* _Exercise brief_
Lines before the one containing "<svg> <path></path> <rect></rect>" are not copied; that line and every one after it, through the end of the material below, are printed exactly, without pictures.

* _Dataset_
+++

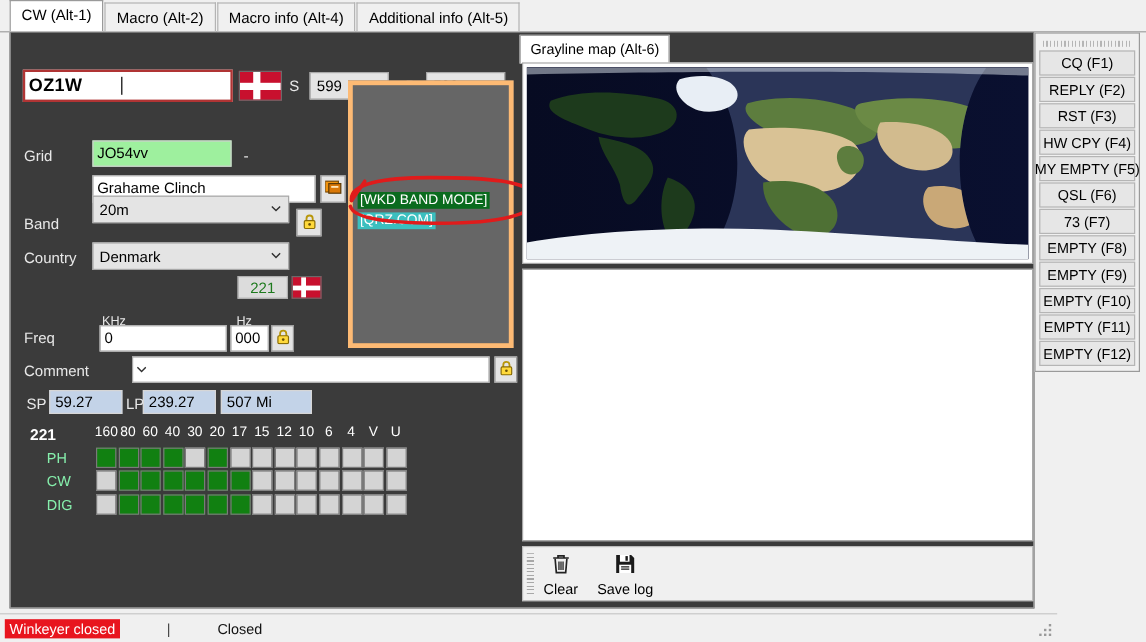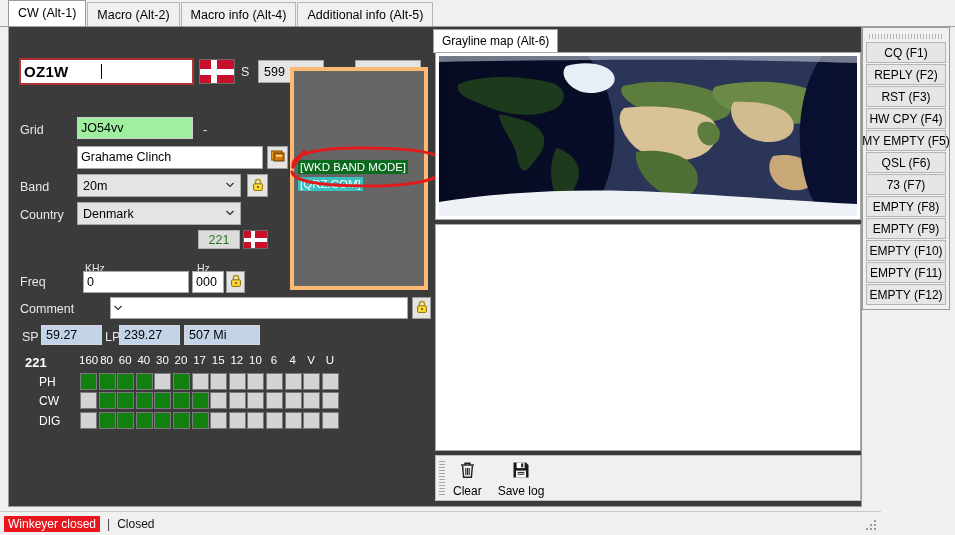"20m" div.combo { top: 147px -> 136px }
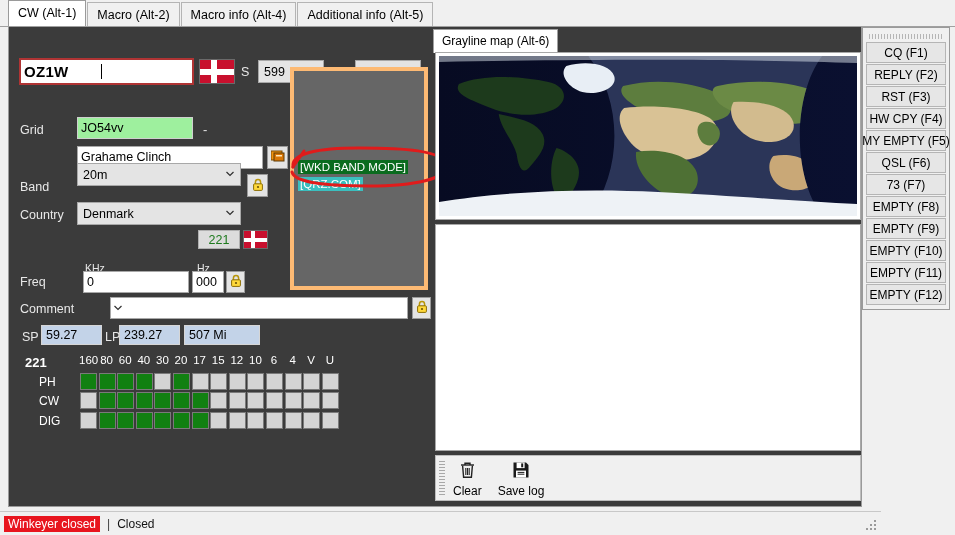"PH" .mx-rowlabel { color: #ffffff -> #86efac }
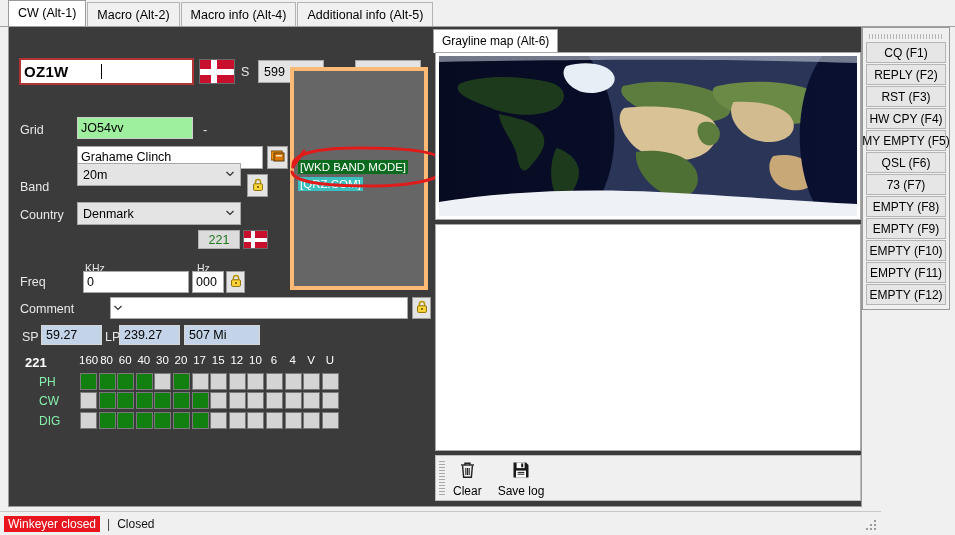"Winkeyer closed" .statusbar { gap: none -> 32px }
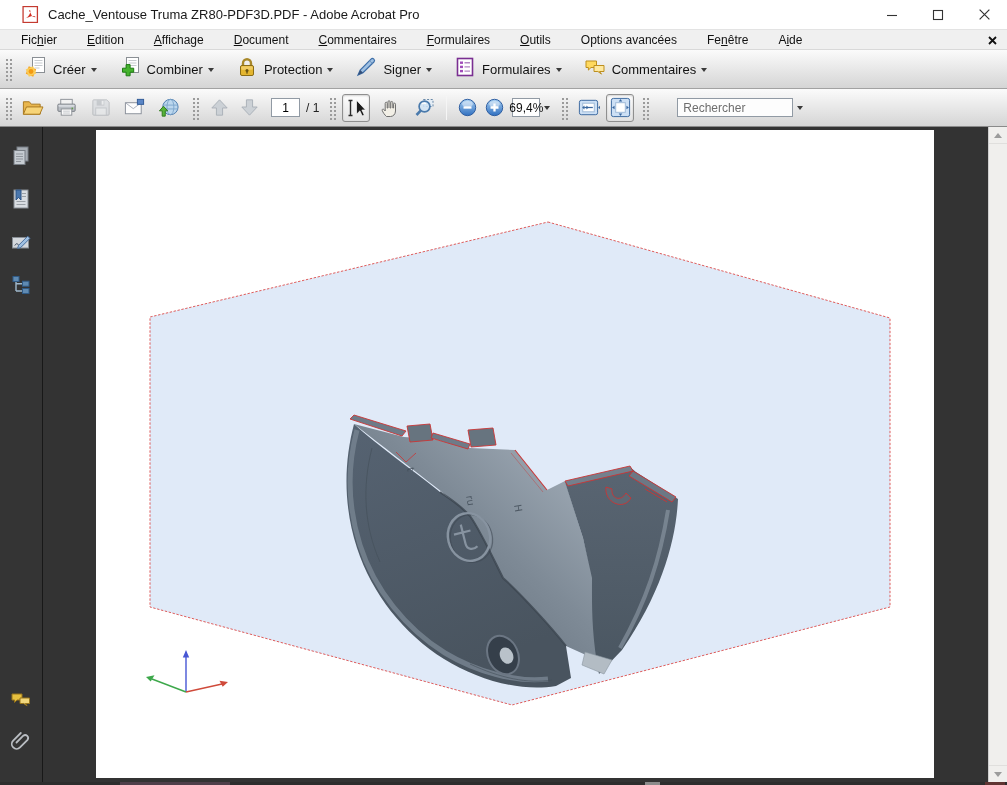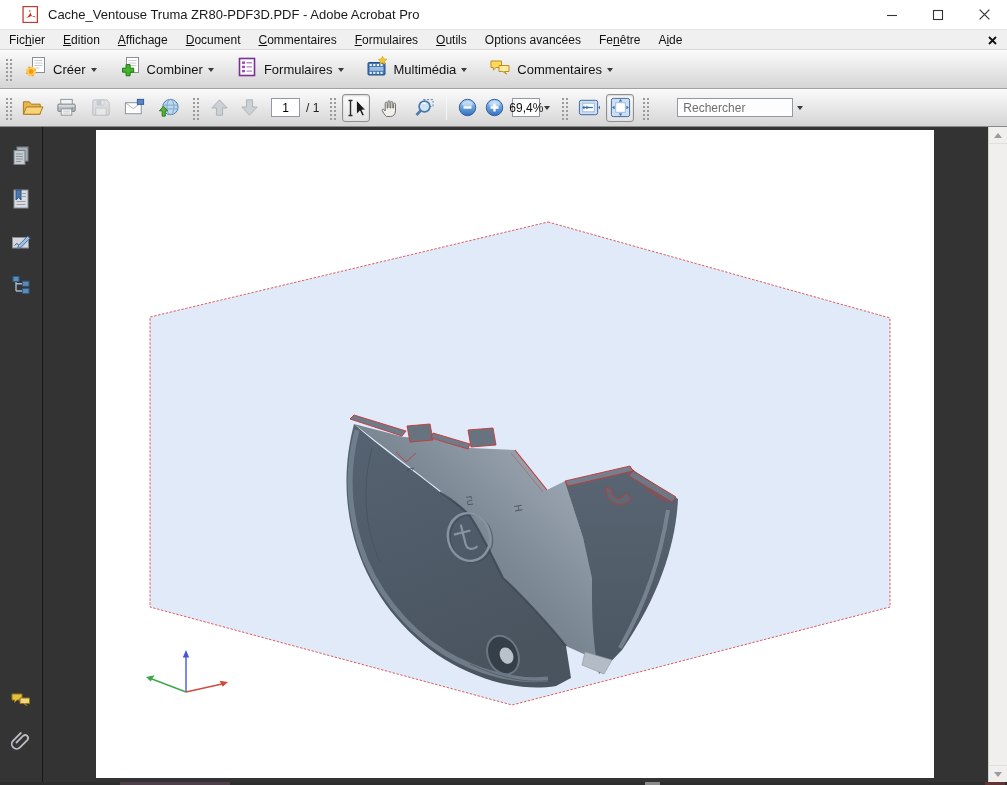"Fichier" .menuitem { margin-left: none -> 12px }
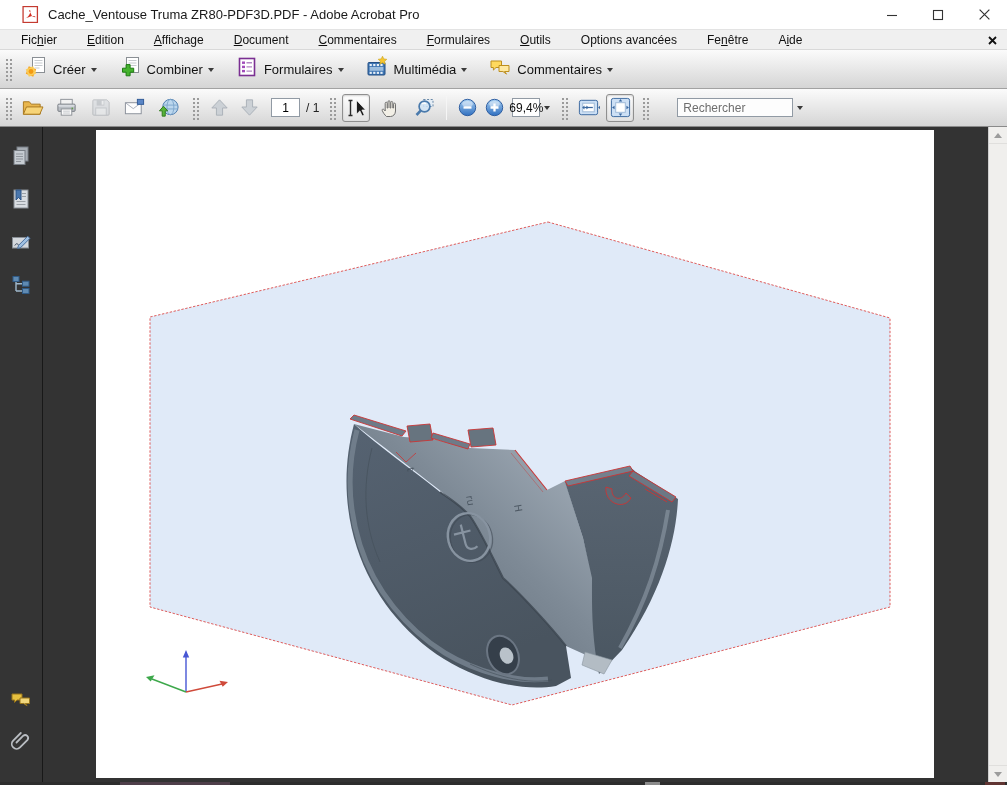"Protection" div.taskbtn { html: none -> <div> <span> <svg> <path></path> <rect></rect> <rect></rect> <circle></circle> <rect></rect> </svg> </span> <span>Protection</span> <span></span> </div> }
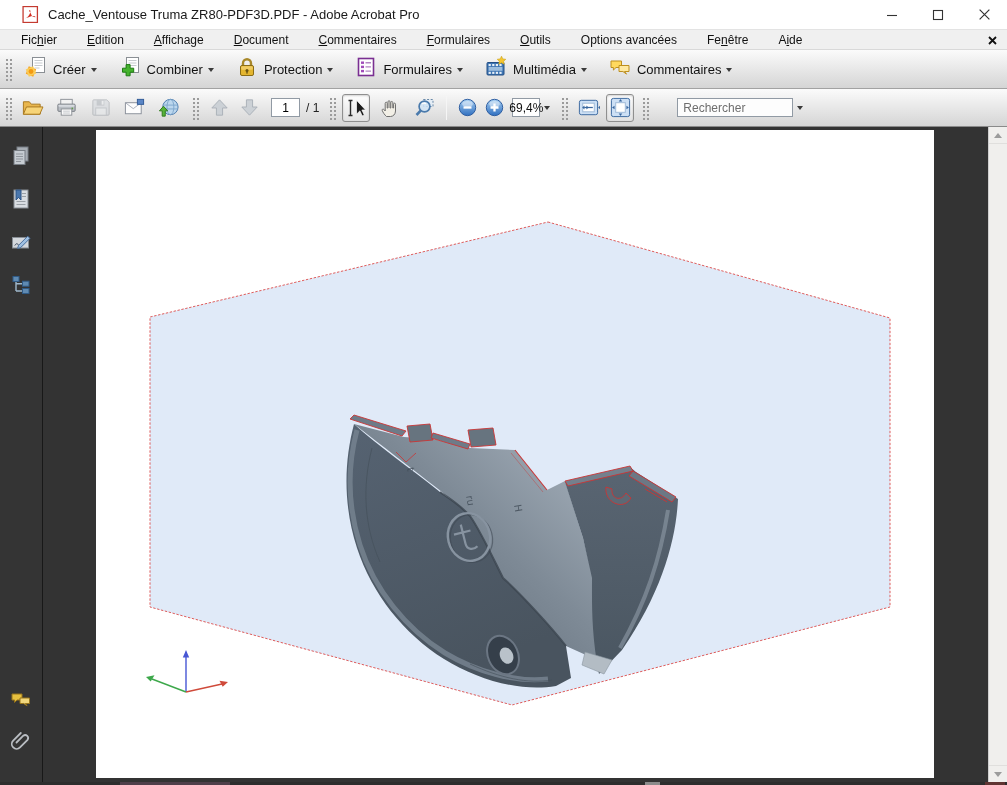"Signer" div.taskbtn { html: none -> <div> <span> <svg> <path></path> <path></path> <path></path> </svg> </span> <span>Signer</span> <span></span> </div> }
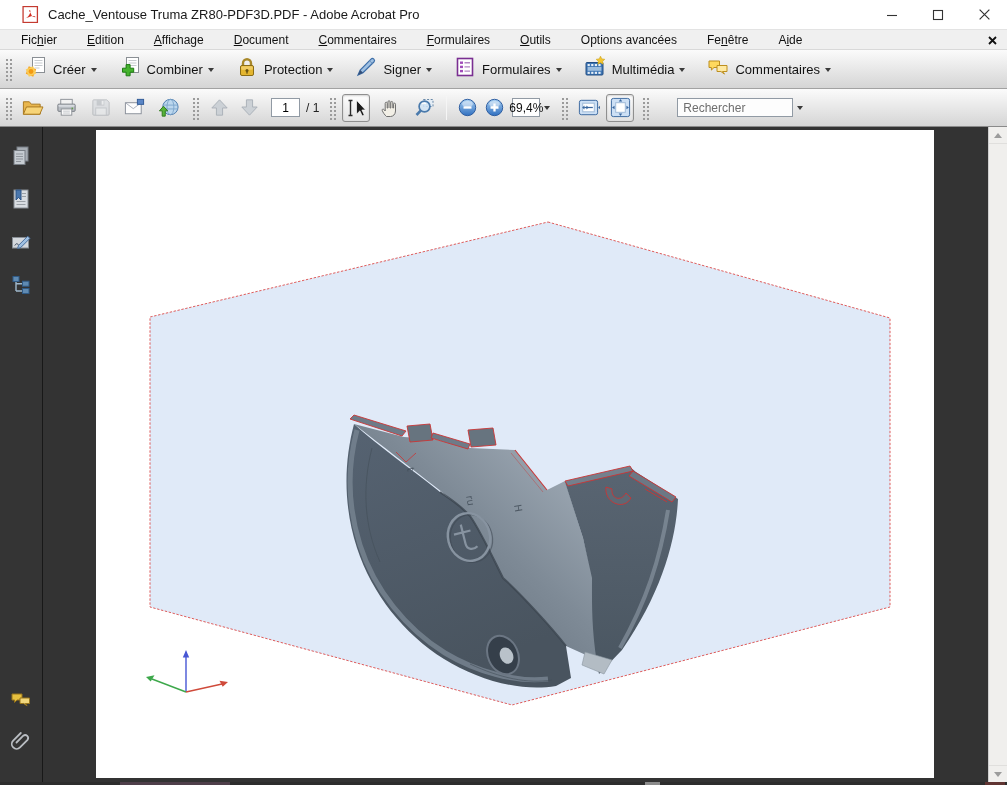"Multimédia" div.taskbtn { html: <div> <span> <svg> <rect></rect> <rect></rect> <g> <rect></rect> <rect></rect> <rect></rect> <rect></rect> <rect></rect> <rect></rect> <rect></rect> <rect></rect> </g> <path></path> </svg> </span> <span>Multimédia</span> <span></span> </div> -> none }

+++

* _Reply_
"Protection" div.taskbtn { html: none -> <div> <span> <svg> <path></path> <rect></rect> <rect></rect> <circle></circle> <rect></rect> </svg> </span> <span>Protection</span> <span></span> </div> }
"Signer" div.taskbtn { html: none -> <div> <span> <svg> <path></path> <path></path> <path></path> </svg> </span> <span>Signer</span> <span></span> </div> }
"Multimédia" div.taskbtn { html: <div> <span> <svg> <rect></rect> <rect></rect> <g> <rect></rect> <rect></rect> <rect></rect> <rect></rect> <rect></rect> <rect></rect> <rect></rect> <rect></rect> </g> <path></path> </svg> </span> <span>Multimédia</span> <span></span> </div> -> none }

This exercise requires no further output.